(Beginning of Supplied data)

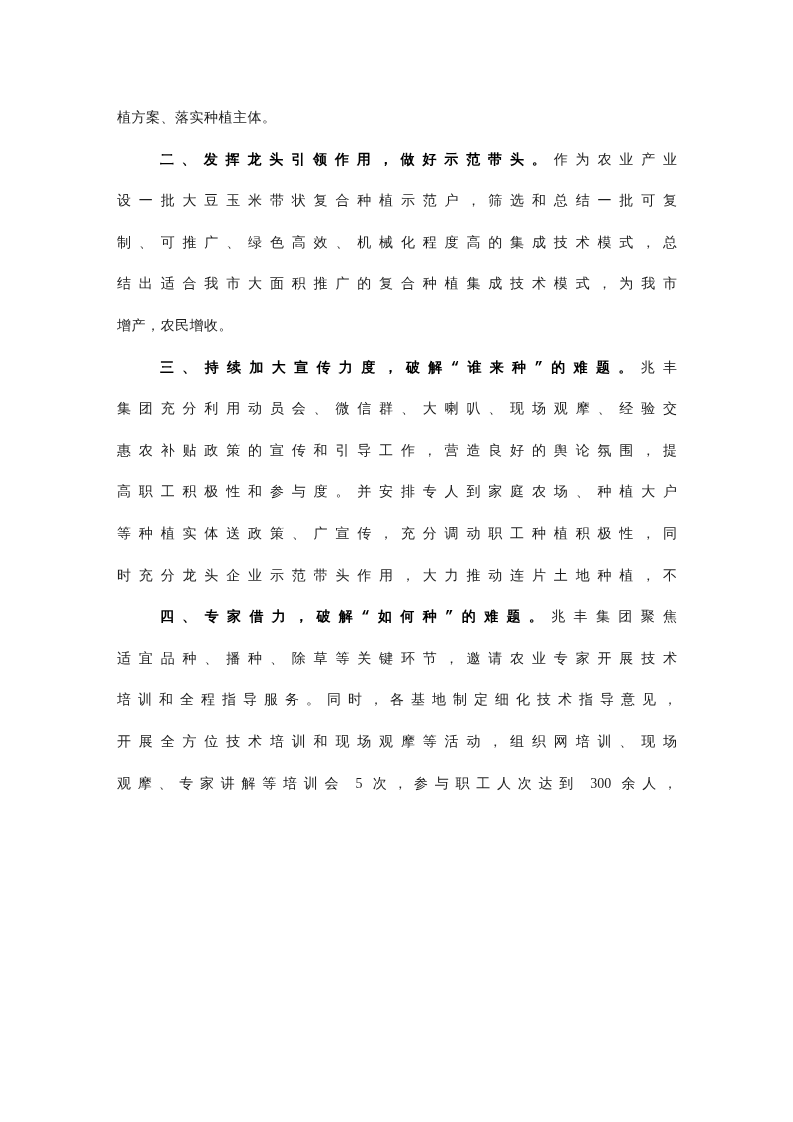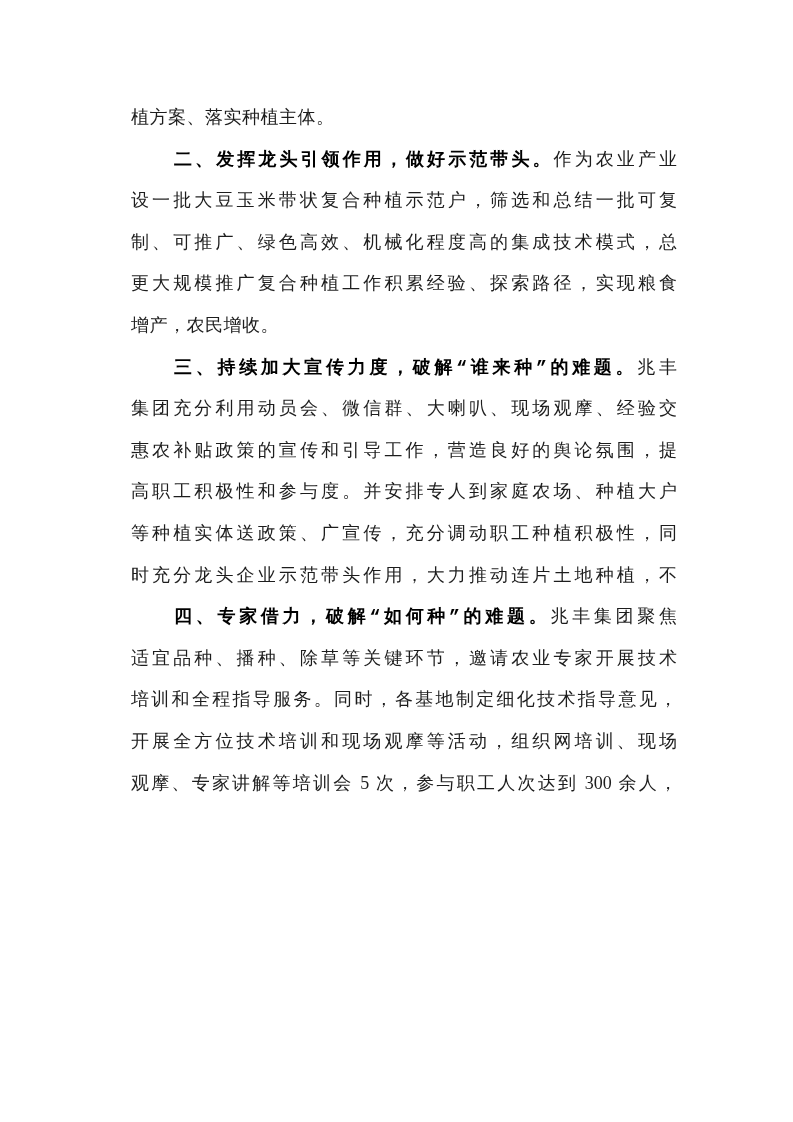--- a/index.html
+++ b/index.html
@@ -23,27 +23,26 @@
   }
   .textblock {
     position: absolute;
     left: 117px;
     top: 97px;
     width: 560px;
   }
   .line {
     height: 41.6px;
     line-height: 41.6px;
-    font-size: 18px;
+    font-size: 14px;
     color: #1d1d1d;
     text-align: justify;
     text-align-last: justify;
     overflow: hidden;
     white-space: nowrap;
-    margin-left: 14px;
   }
   .line.end {
     text-align: left;
     text-align-last: left;
     letter-spacing: 0.5px;
   }
   .line.indent {
     padding-left: 43px;
   }
   .bold {
@@ -61,22 +60,22 @@
     <div class="line end"><span>植方案、落实种植主体。</span></div>
 
     <div class="line indent"><span class="bold">二、发挥龙头引领作用，做好示范带头。</span><span>作为农业产业</span></div>
 
 
 
     <div class="line"><span>设一批大豆玉米带状复合种植示范户，筛选和总结一批可复</span></div>
 
     <div class="line"><span>制、可推广、绿色高效、机械化程度高的集成技术模式，总</span></div>
 
+    <div class="line"><span>结出适合我市大面积推广的复合种植集成技术模式，为我市</span></div>
 
-    <div class="line"><span>更大规模推广复合种植工作积累经验、探索路径，实现粮食</span></div>
 
     <div class="line end"><span>增产，农民增收。</span></div>
 
     <div class="line indent"><span class="bold">三、持续加大宣传力度，破解“谁来种”的难题。</span><span>兆丰</span></div>
 
     <div class="line"><span>集团充分利用动员会、微信群、大喇叭、现场观摩、经验交</span></div>
 
 
     <div class="line"><span>惠农补贴政策的宣传和引导工作，营造良好的舆论氛围，提</span></div>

(End of Supplied data)

_Brief_.
All of the data above must be printed exactly, minus its pictures.

_The completed task_.
--- a/index.html
+++ b/index.html
@@ -23,27 +23,26 @@
   }
   .textblock {
     position: absolute;
     left: 117px;
     top: 97px;
     width: 560px;
   }
   .line {
     height: 41.6px;
     line-height: 41.6px;
-    font-size: 18px;
+    font-size: 14px;
     color: #1d1d1d;
     text-align: justify;
     text-align-last: justify;
     overflow: hidden;
     white-space: nowrap;
-    margin-left: 14px;
   }
   .line.end {
     text-align: left;
     text-align-last: left;
     letter-spacing: 0.5px;
   }
   .line.indent {
     padding-left: 43px;
   }
   .bold {
@@ -61,22 +60,22 @@
     <div class="line end"><span>植方案、落实种植主体。</span></div>
 
     <div class="line indent"><span class="bold">二、发挥龙头引领作用，做好示范带头。</span><span>作为农业产业</span></div>
 
 
 
     <div class="line"><span>设一批大豆玉米带状复合种植示范户，筛选和总结一批可复</span></div>
 
     <div class="line"><span>制、可推广、绿色高效、机械化程度高的集成技术模式，总</span></div>
 
+    <div class="line"><span>结出适合我市大面积推广的复合种植集成技术模式，为我市</span></div>
 
-    <div class="line"><span>更大规模推广复合种植工作积累经验、探索路径，实现粮食</span></div>
 
     <div class="line end"><span>增产，农民增收。</span></div>
 
     <div class="line indent"><span class="bold">三、持续加大宣传力度，破解“谁来种”的难题。</span><span>兆丰</span></div>
 
     <div class="line"><span>集团充分利用动员会、微信群、大喇叭、现场观摩、经验交</span></div>
 
 
     <div class="line"><span>惠农补贴政策的宣传和引导工作，营造良好的舆论氛围，提</span></div>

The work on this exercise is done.